EXERCISE DETAILS: Take the entries that follow and return only the lines from the one with "Thé glacé: 2 x 4.64 = 9.28 -> 2 x 4.31 = 8.62" through the final line, leaving every picture behind.

RECORDS FOR THIS EXERCISE:
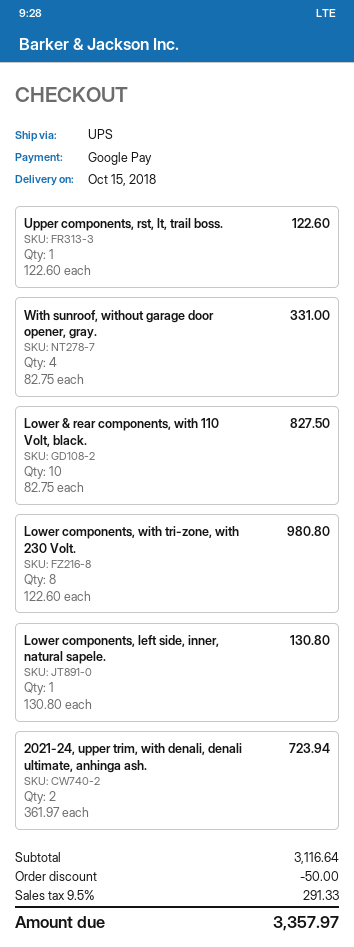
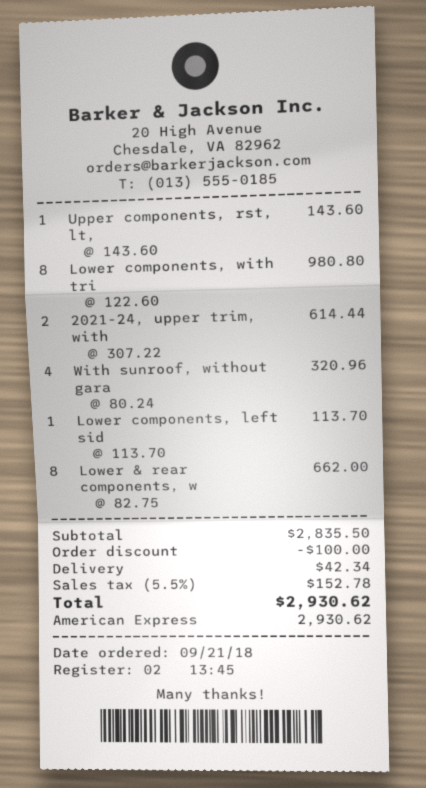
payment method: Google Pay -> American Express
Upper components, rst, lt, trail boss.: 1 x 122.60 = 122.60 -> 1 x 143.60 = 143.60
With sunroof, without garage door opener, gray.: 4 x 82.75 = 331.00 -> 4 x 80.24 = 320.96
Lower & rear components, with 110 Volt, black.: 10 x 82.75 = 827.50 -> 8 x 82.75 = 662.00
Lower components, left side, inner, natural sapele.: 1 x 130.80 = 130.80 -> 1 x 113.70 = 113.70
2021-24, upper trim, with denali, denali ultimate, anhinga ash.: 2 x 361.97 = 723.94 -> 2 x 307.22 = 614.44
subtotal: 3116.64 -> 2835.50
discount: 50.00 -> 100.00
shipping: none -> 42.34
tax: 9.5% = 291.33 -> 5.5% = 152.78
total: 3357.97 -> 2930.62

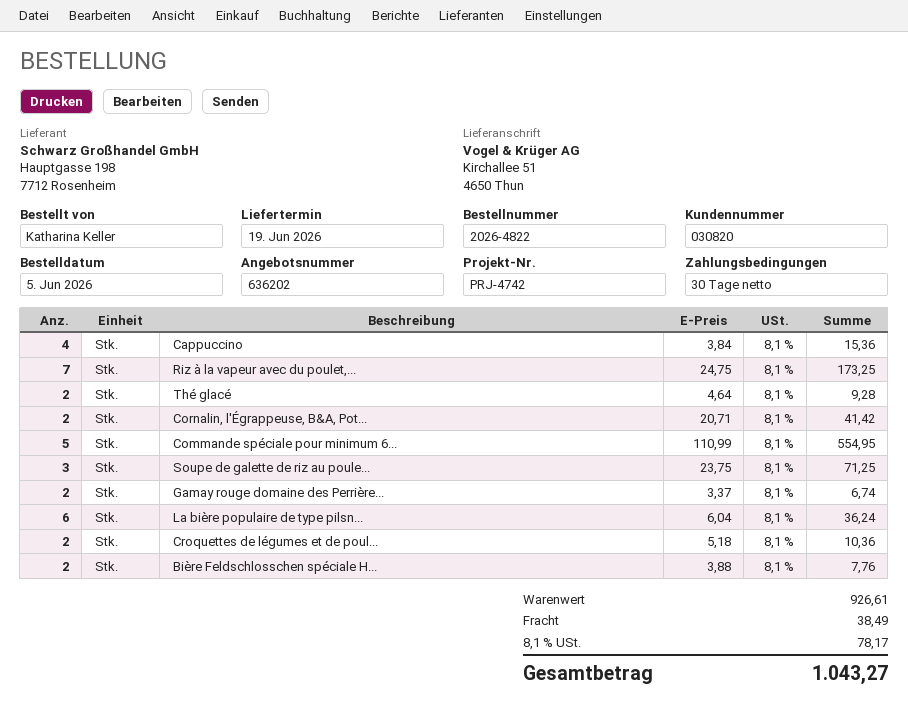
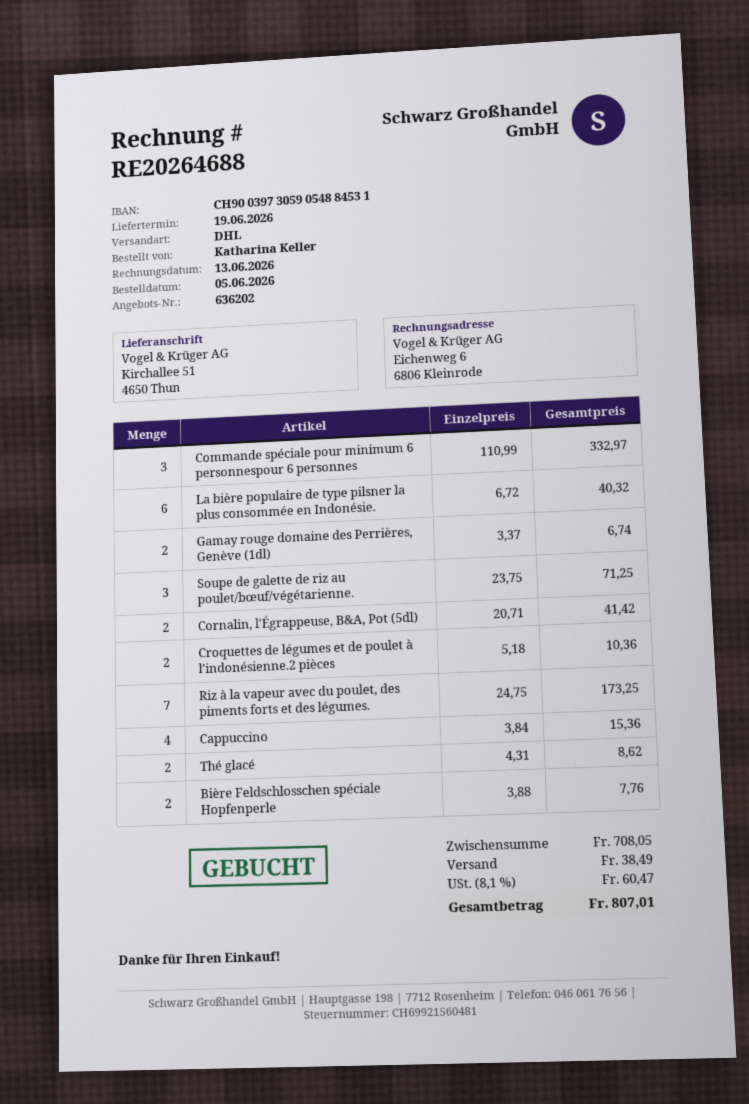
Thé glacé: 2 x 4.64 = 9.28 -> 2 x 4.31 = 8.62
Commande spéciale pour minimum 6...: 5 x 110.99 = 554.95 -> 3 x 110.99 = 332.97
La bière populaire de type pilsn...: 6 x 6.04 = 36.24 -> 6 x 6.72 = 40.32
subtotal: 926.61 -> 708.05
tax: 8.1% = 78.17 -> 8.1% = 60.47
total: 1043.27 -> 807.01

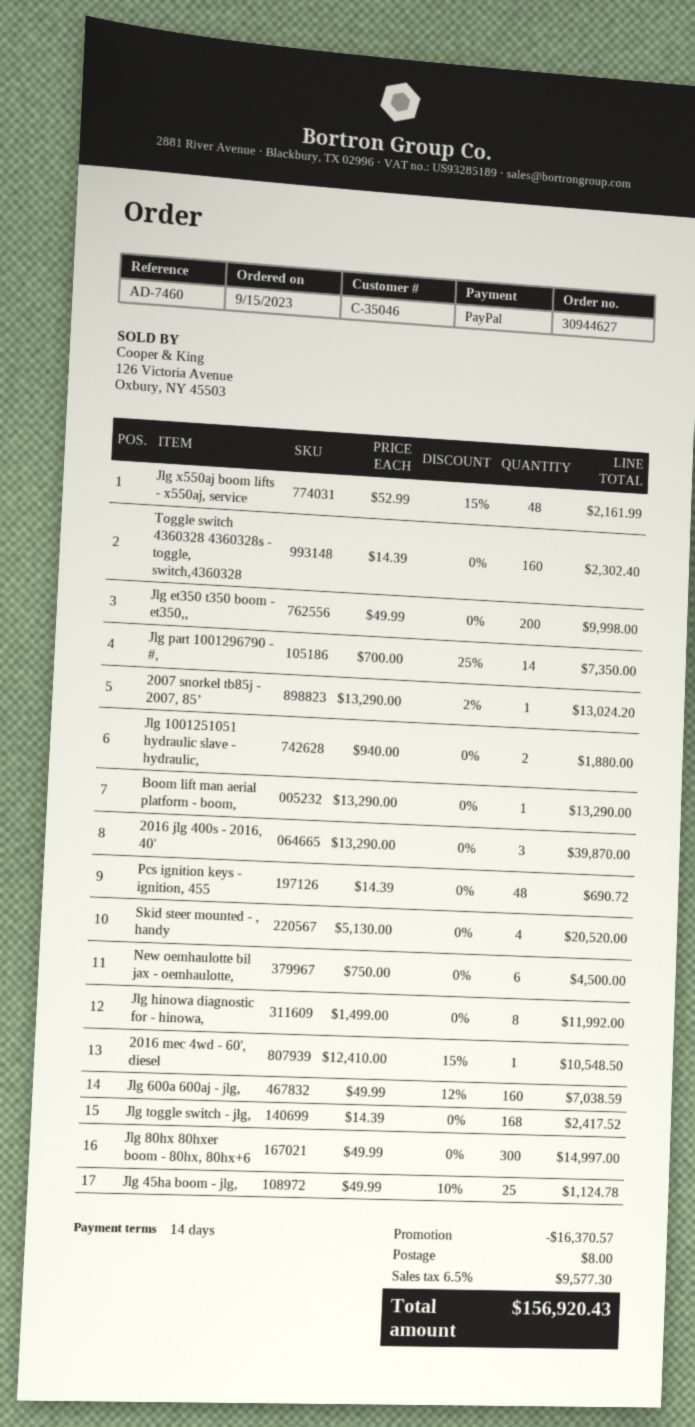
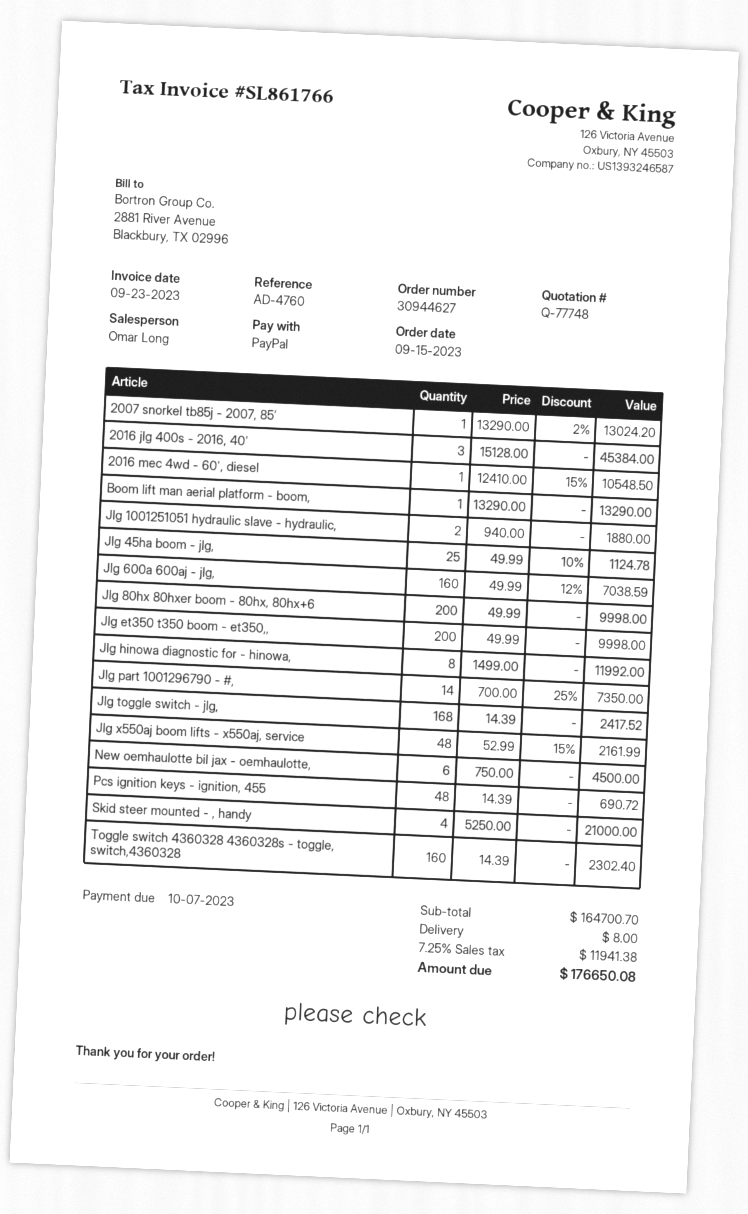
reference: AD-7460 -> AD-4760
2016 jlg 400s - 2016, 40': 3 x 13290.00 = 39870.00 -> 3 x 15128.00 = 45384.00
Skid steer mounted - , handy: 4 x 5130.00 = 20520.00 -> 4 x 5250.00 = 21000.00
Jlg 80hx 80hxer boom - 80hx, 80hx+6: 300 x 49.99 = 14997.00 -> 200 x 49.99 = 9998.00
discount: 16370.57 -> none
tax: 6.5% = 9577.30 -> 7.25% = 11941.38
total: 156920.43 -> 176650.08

ANSWER TO THIS PROBLEM:
Thé glacé: 2 x 4.64 = 9.28 -> 2 x 4.31 = 8.62
Commande spéciale pour minimum 6...: 5 x 110.99 = 554.95 -> 3 x 110.99 = 332.97
La bière populaire de type pilsn...: 6 x 6.04 = 36.24 -> 6 x 6.72 = 40.32
subtotal: 926.61 -> 708.05
tax: 8.1% = 78.17 -> 8.1% = 60.47
total: 1043.27 -> 807.01

reference: AD-7460 -> AD-4760
2016 jlg 400s - 2016, 40': 3 x 13290.00 = 39870.00 -> 3 x 15128.00 = 45384.00
Skid steer mounted - , handy: 4 x 5130.00 = 20520.00 -> 4 x 5250.00 = 21000.00
Jlg 80hx 80hxer boom - 80hx, 80hx+6: 300 x 49.99 = 14997.00 -> 200 x 49.99 = 9998.00
discount: 16370.57 -> none
tax: 6.5% = 9577.30 -> 7.25% = 11941.38
total: 156920.43 -> 176650.08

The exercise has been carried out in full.